6.1. Outline of Concurrent VACUUM

Vacuum processing performs the following tasks for specified tables or all tables in the database:

Removing dead tuples
- Remove dead tuples and defragment live tuples for each page.
- Remove index tuples that point to dead tuples.
Freezing old txids
- Freeze old txids of tuples if necessary.
- Update frozen txid related system catalogs (pg_database and pg_class).
- Remove unnecessary parts of the clog if possible.
Others
- Update the FSM and VM of processed tables.
- Update several statistics (pg_stat_all_tables, etc).

It is assumed that readers are familiar with following terms: dead tuples, freezing txid, FSM, and the clog; if you are not, refer to Chapter 5. VM is introduced in Section 6.2.

The following pseudocode describes vacuum processing.

Pseudocode: Concurrent VACUUM

       // Phase 1: initializing

(1)    FOR each table
(2)      Acquire a ShareUpdateExclusiveLock lock for the target table

         /* The first block */

         // Phase 2: Scan Heap
(3)      Scan all pages to get all dead tuples, and freeze old tuples if necessary
         // Phase 3: Vacuuming Indexes
(4)      Remove the index tuples that point to the respective dead tuples if exists

         /* The second block */

         // Phase 4: Vacuuming Heap
(5)      FOR each page of the table
(6)         Remove the dead tuples, and Reallocate the live tuples in the page
(7)         Update FSM and VM
         END FOR

         /* The third block */

         // Phase 5: Cleaning up indexes
(8)      Clean up indexes
         // Phase 6: Truncating heap
(9)      Truncate the last page if possible
(10)     Update both the statistics and system catalogs of the target table

         Release the ShareUpdateExclusiveLock lock
      END FOR

      /* Post-processing */

      // Phase 7: Final Cleaning
(11)  Update statistics and system catalogs
(12)  Remove both unnecessary files and pages of the clog if possible

Get each table from the specified tables.
Acquire a ShareUpdateExclusiveLock lock for the table. This lock allows reading from other transactions.
Scan all pages to get all dead tuples, and freeze old tuples if necessary.
Remove the index tuples that point to the respective dead tuples if exists.
Do the following tasks, step (6) and (7), for each page of the table.
Remove the dead tuples and Reallocate the live tuples in the page.
Update both the respective FSM and VM of the target table.
Clean up the indexes by the index_vacuum_cleanup() function.
Truncate the last page if the last one does not have any tuple.
Update both the statistics and the system catalogs related to vacuum processing for the target table.
Update both the statistics and the system catalogs related to vacuum processing.
Remove both unnecessary files and pages of the clog if possible.

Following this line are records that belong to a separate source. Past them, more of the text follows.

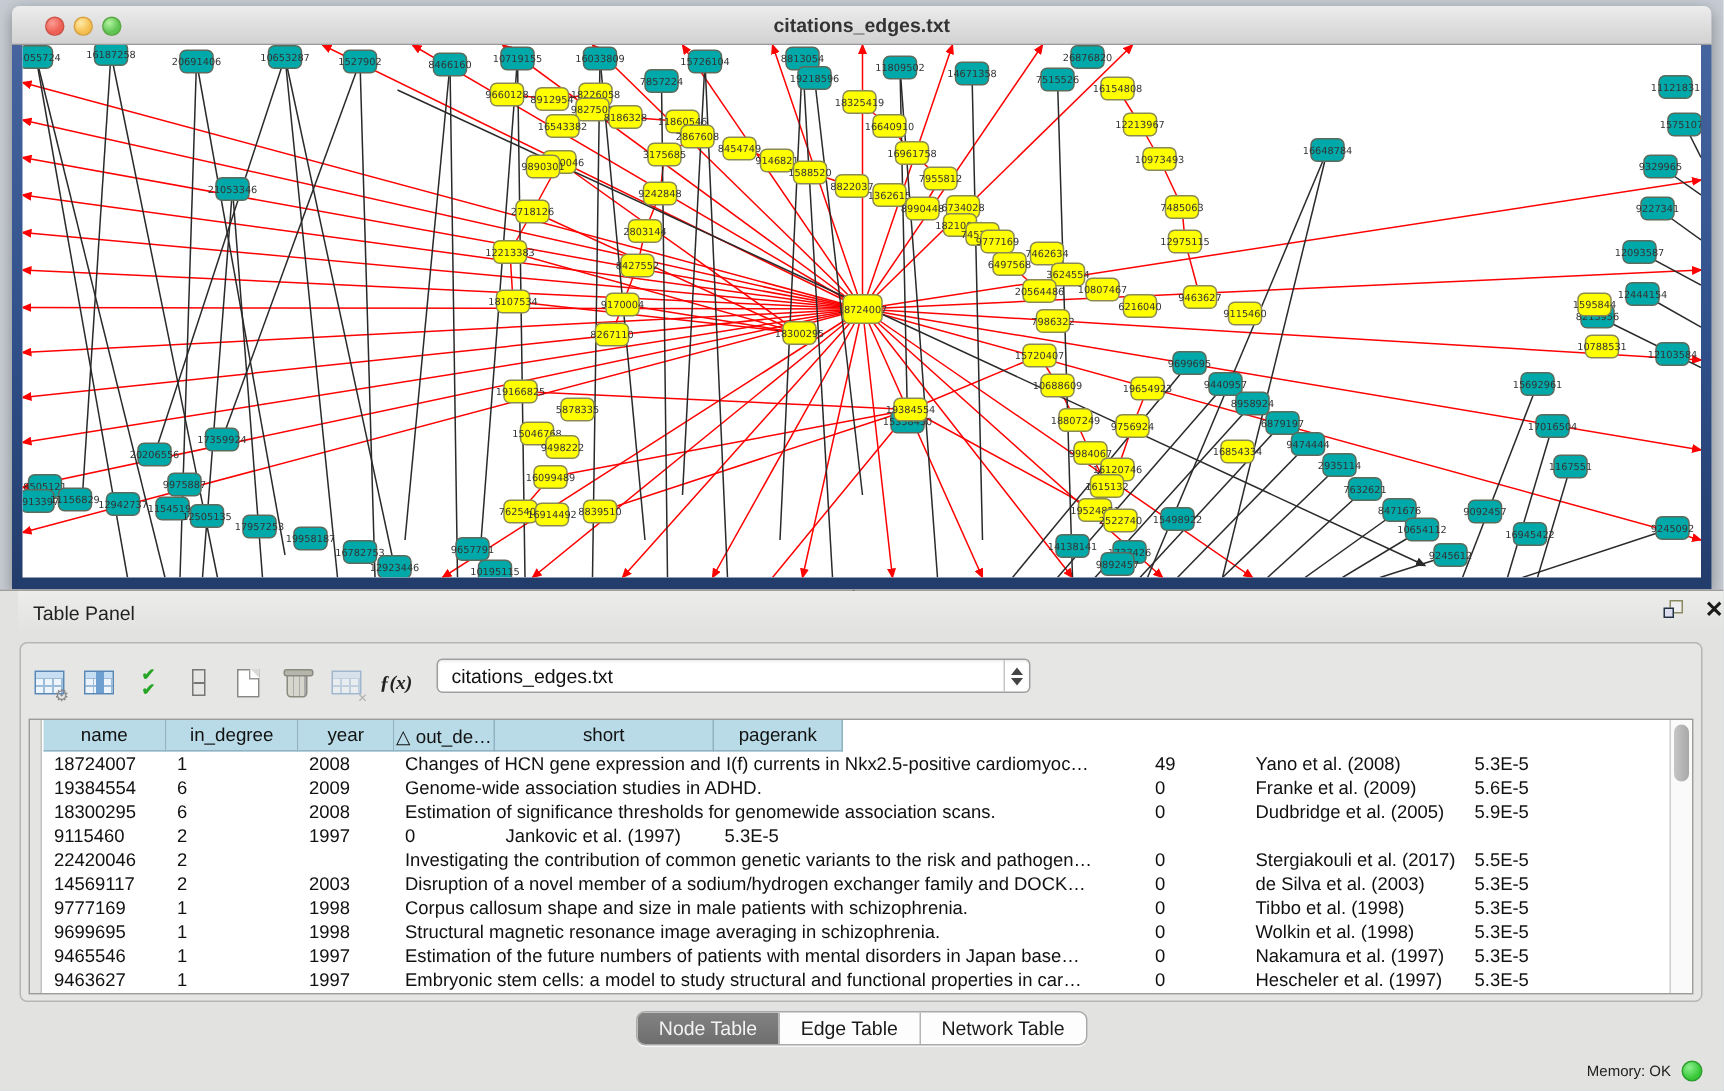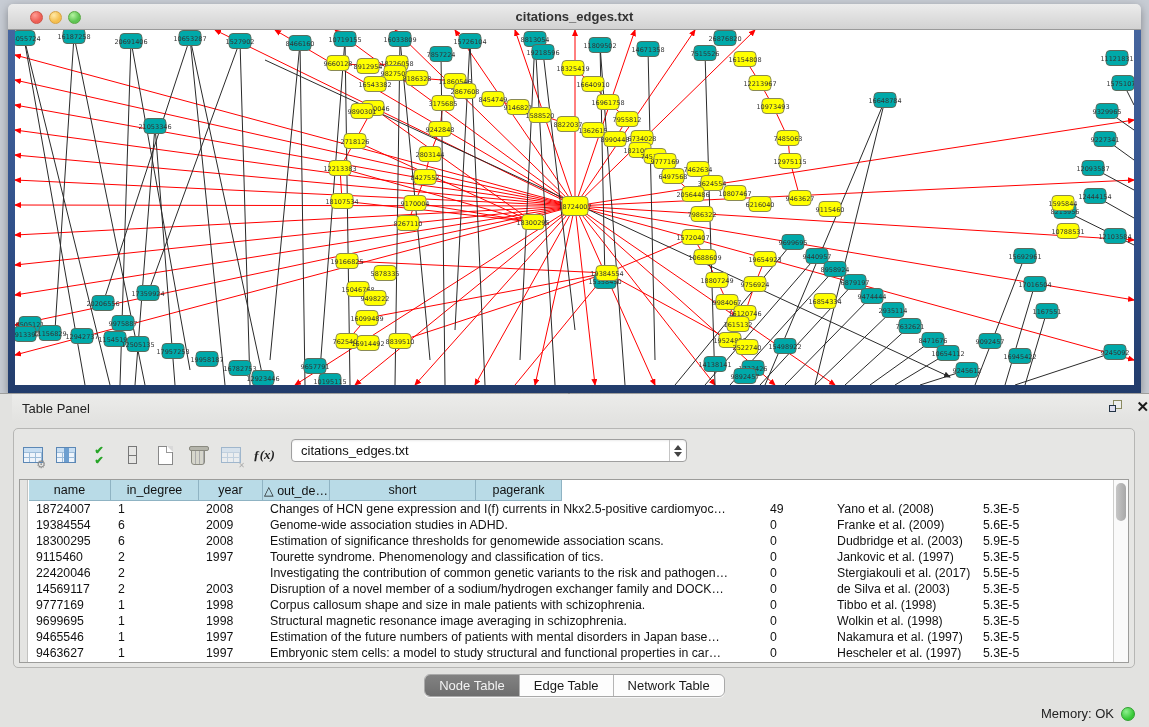--- a/index.html
+++ b/index.html
@@ -889,7 +889,7 @@
               <div class="td" style="width: 64px;">2008</div>
               <div class="td" style="width: 500px;">Estimation of significance thresholds for genomewide association scans.</div>
               <div class="td" style="width: 67px;">0</div>
-              <div class="td" style="width: 146px;">Dudbridge et al. (2003)</div>
+              <div class="td" style="width: 146px;">Dudbridge et al. (2005)</div>
               <div class="td" style="width: 86px;">5.9E-5</div>
             </div>
             <div class="tr">

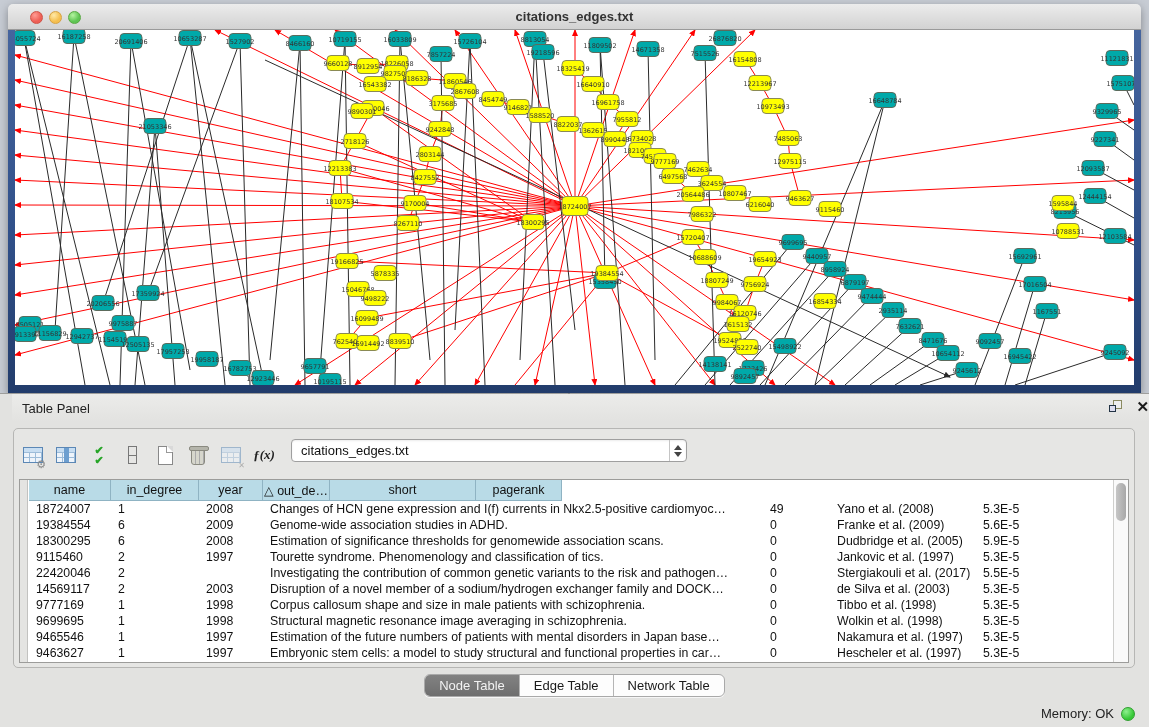--- a/index.html
+++ b/index.html
@@ -896,7 +896,6 @@
               <div class="td" style="width: 82px;">9115460</div>
               <div class="td" style="width: 88px;">2</div>
               <div class="td" style="width: 64px;">1997</div>
-              <div class="td" style="width: 500px;">Tourette syndrome. Phenomenology and classification of tics.</div>
               <div class="td" style="width: 67px;">0</div>
               <div class="td" style="width: 146px;">Jankovic et al. (1997)</div>
               <div class="td" style="width: 86px;">5.3E-5</div>

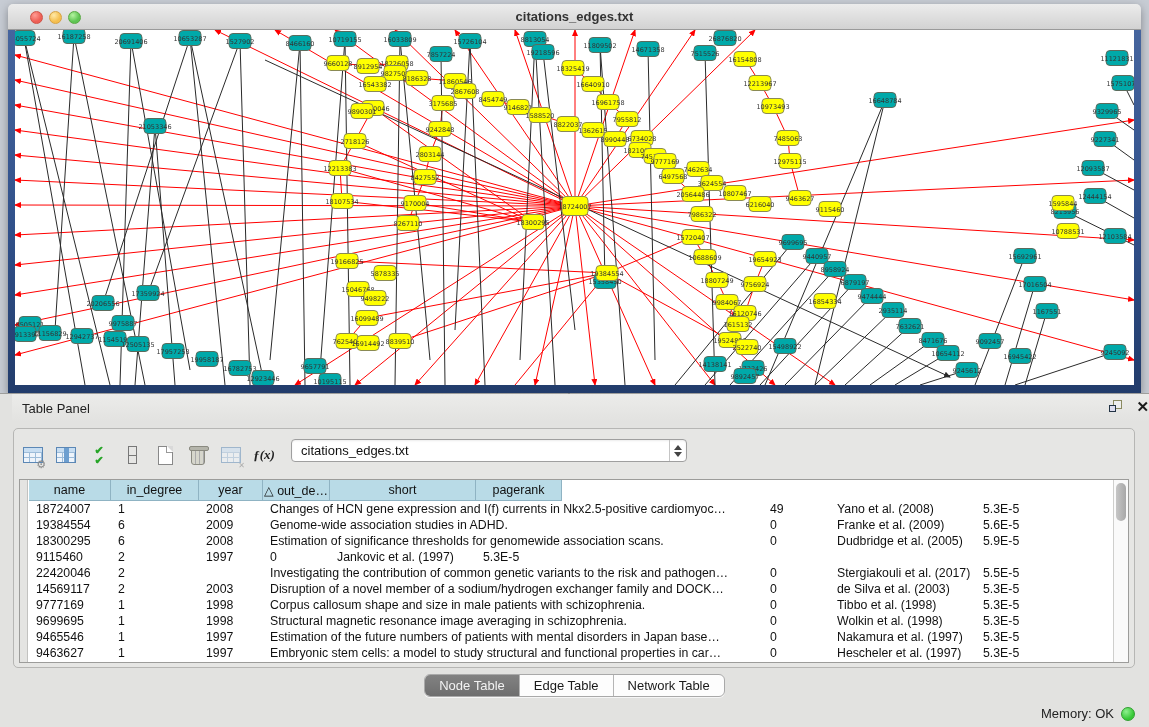--- a/index.html
+++ b/index.html
@@ -100,7 +100,7 @@
   .seg.active { background:linear-gradient(#828282,#6e6e6e); color:#f2f2f2; }
 
   .status-row { position:absolute; right:14px; bottom:6px; display:flex; align-items:center; gap:7px; }
-  .status-row span.lbl { font-size:13px; color:#222; }
+  .status-row span.lbl { font-size:10px; color:#222; }
   .memdot { width:14px; height:14px; border-radius:50%; border:1px solid #2f9f2f;
       background:radial-gradient(circle at 35% 30%, #8ef08e, #37c837 65%); }
 </style>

PostgreSQL internally divides the vacuum process into seven distinct phases. However, to make the overall vacuum process easier to understand, this document explains it using 3+1 simplified blocks introduced for clarity.

The accompanying pseudocode illustrates how these seven phases correspond to the 3+1 blocks.

In the following, these blocks are outlined.

PARALLEL option

The VACUUM command has supported the PARALLEL option since version 13. If this option is set and there are multiple indexes created, the vacuuming index and cleaning index up phases are processed in parallel.

Note that this feature is only valid for the VACUUM command and is not supported by autovacuum.

Phases of Vacuum Processing

The current phase of an active vacuum process can be identified by examining the phase column in the pg_stat_progress_vacuum view.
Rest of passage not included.